ANAホームWi-Fiは加入特典が1万5,000マイルで、毎月200マイルと年2,000マイルを加えることで、1年間に1万9,400マイルを獲得できる。
双方共に、2年目以降も毎年4,400マイルが貯まる仕組みだ。
月額料金は、ANA光がマンション・1ギガで4,180円、ファミリー・1ギガで5,720円、10ギガで6,930円である。ANAホームWi-Fiは5,368円となる。
両社の役割としては、ソフトバンクがサービスの提供・保守を担い、ANA Xがサービスの企画・販売やマイル還元、ANAのライフサービスとの連携プロモーションを担当する。
通信費をマイル化 ANA経済圏拡大の足掛かりに
今回のサービスの最大のメリットは、日常的に支払う通信費をマイル獲得につなげられる点だろう。航空券の購入などに限らず、家庭の通信環境そのものをマイル獲得の接点にすることで、ANAのマイレージサービスを利用する機会を増やせる可能性がある。

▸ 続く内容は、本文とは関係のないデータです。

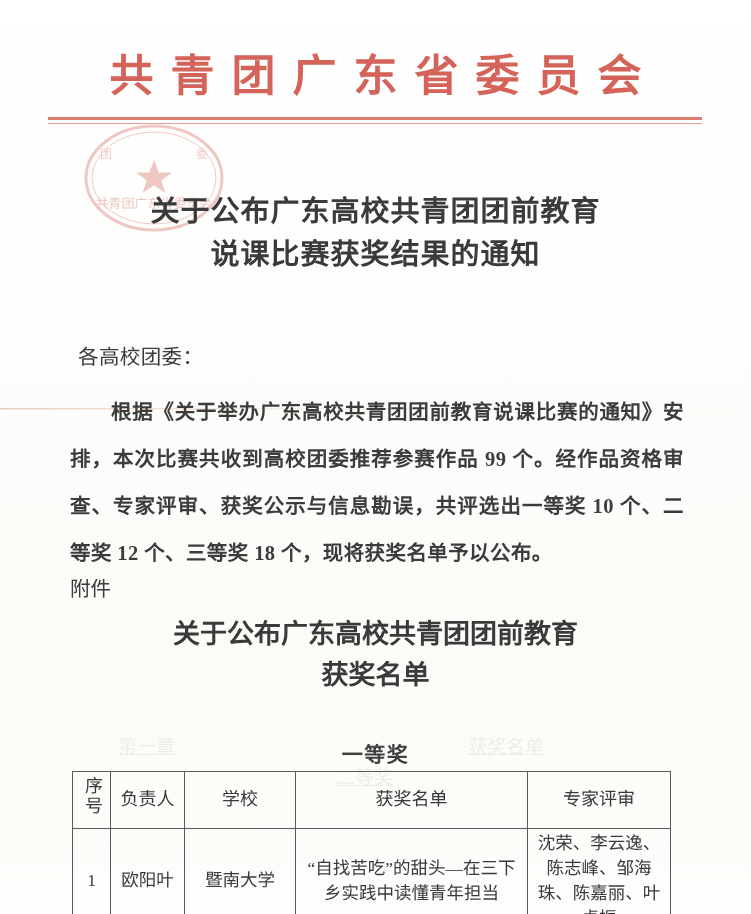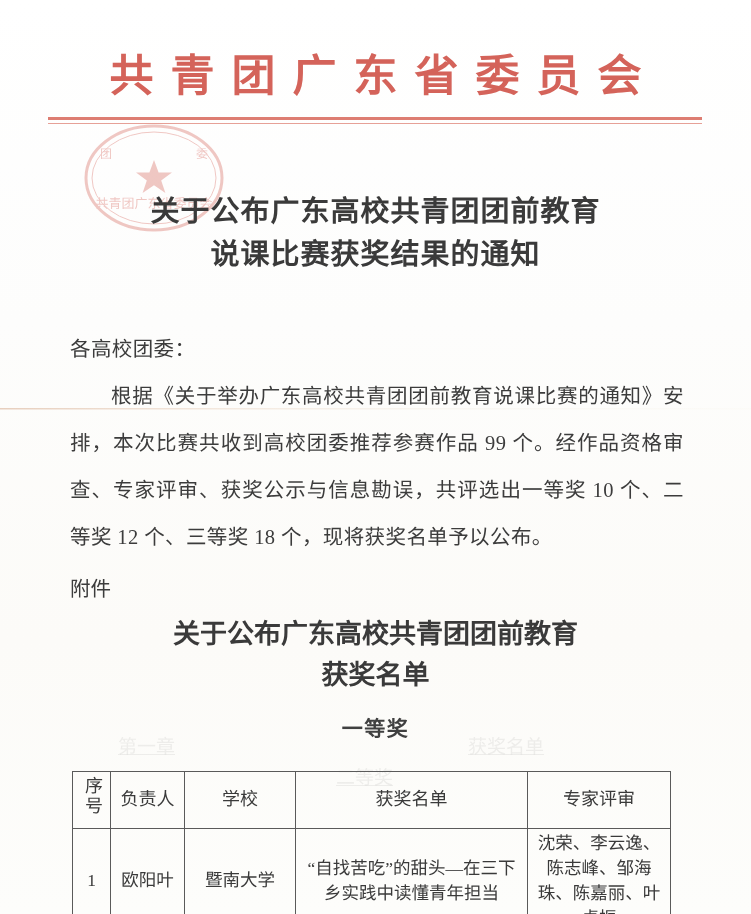--- a/index.html
+++ b/index.html
@@ -119,7 +119,7 @@
     letter-spacing: 0.4px;
     text-align: justify;
   }
-  .salutation { margin: 0; }
+  .salutation { margin: 8px; }
   .para {
     margin: 0;
     text-indent: 2em;

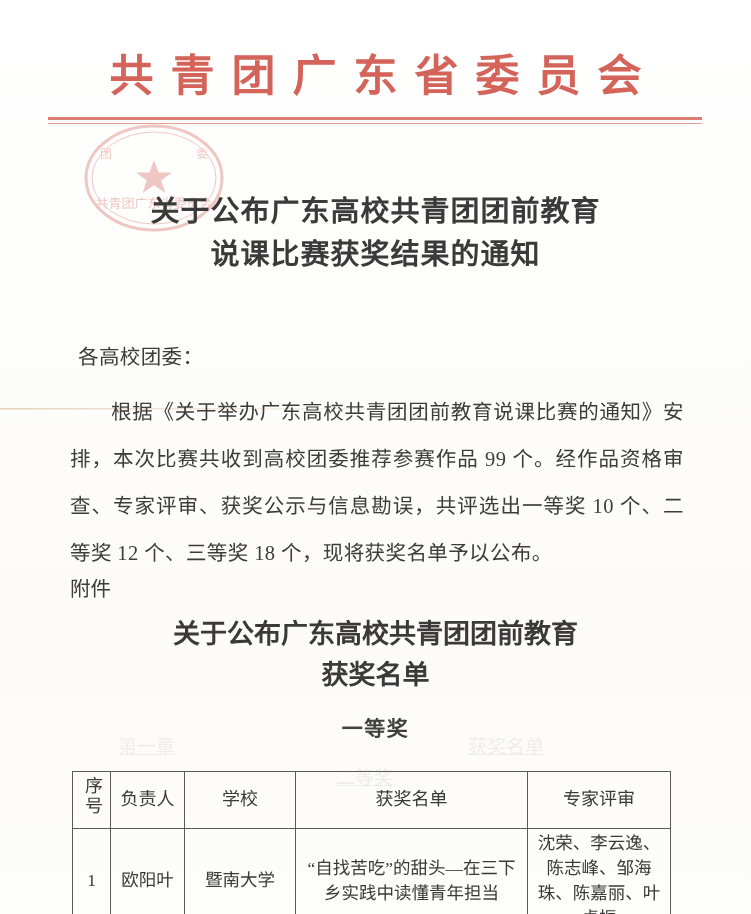--- a/index.html
+++ b/index.html
@@ -125,6 +125,7 @@
     text-indent: 2em;
     text-align: justify;
     text-justify: inter-ideograph;
+    font-weight: bold;
   }
 
   

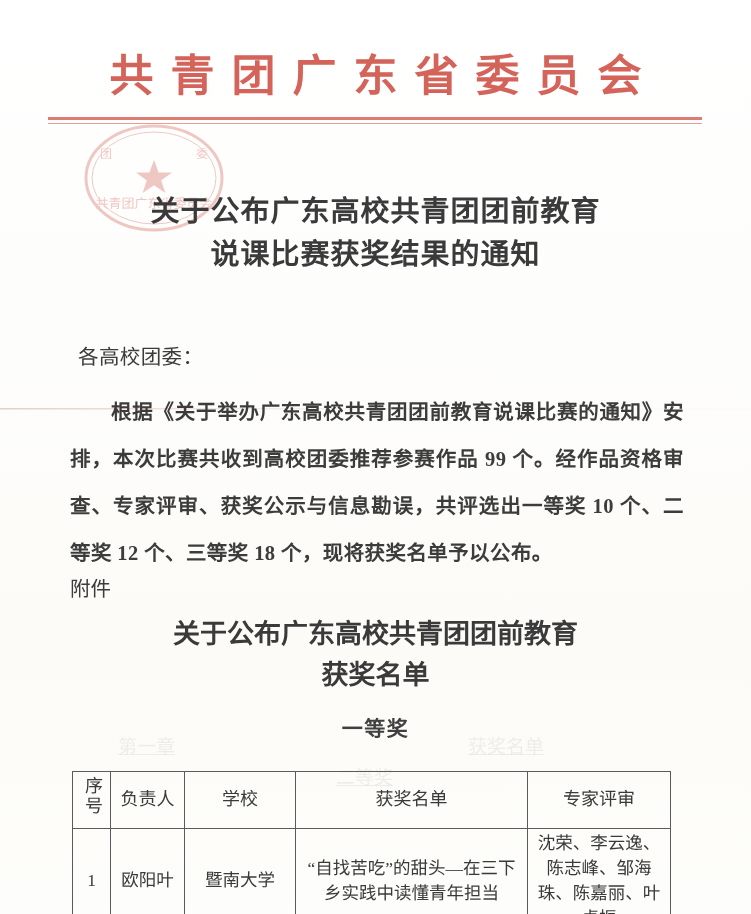--- a/index.html
+++ b/index.html
@@ -153,7 +153,7 @@
   .award-level {
     position: absolute;
     left: 0;
-    top: 712px;
+    top: 738px;
     width: 751px;
     text-align: center;
     font-size: 21px;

特に、ANA Xが展開する「ANAでんき」「ANAガス」などと組み合わせれば、通信からエネルギーまで生活に必要なサービスを横断してマイルを貯める仕組みへ発展する余地がある。航空会社にとっては顧客との接点を日常生活へ広げられ、利用者にとっては複数の固定費をマイル獲得につなげられる点が利点となりそうだ。
一方、マイル還元だけで通信サービスの優位性が決まるわけではないと考えられる。
利用者は通信速度や安定性、料金、契約期間、利用環境などを総合的に比較すると思われるため、特典を受け取るための条件が実際の利用価値を上回るとは限らない。
今後の焦点は、ANAが通信以外の生活サービスとどこまで連携を広げられるかにありそうだ。
日常的な固定費の支払いをマイル獲得へ結び付けるサービスが増えれば、マイレージは航空利用のためだけでなく、生活全体を横断する経済圏として存在感を高めるかもしれない。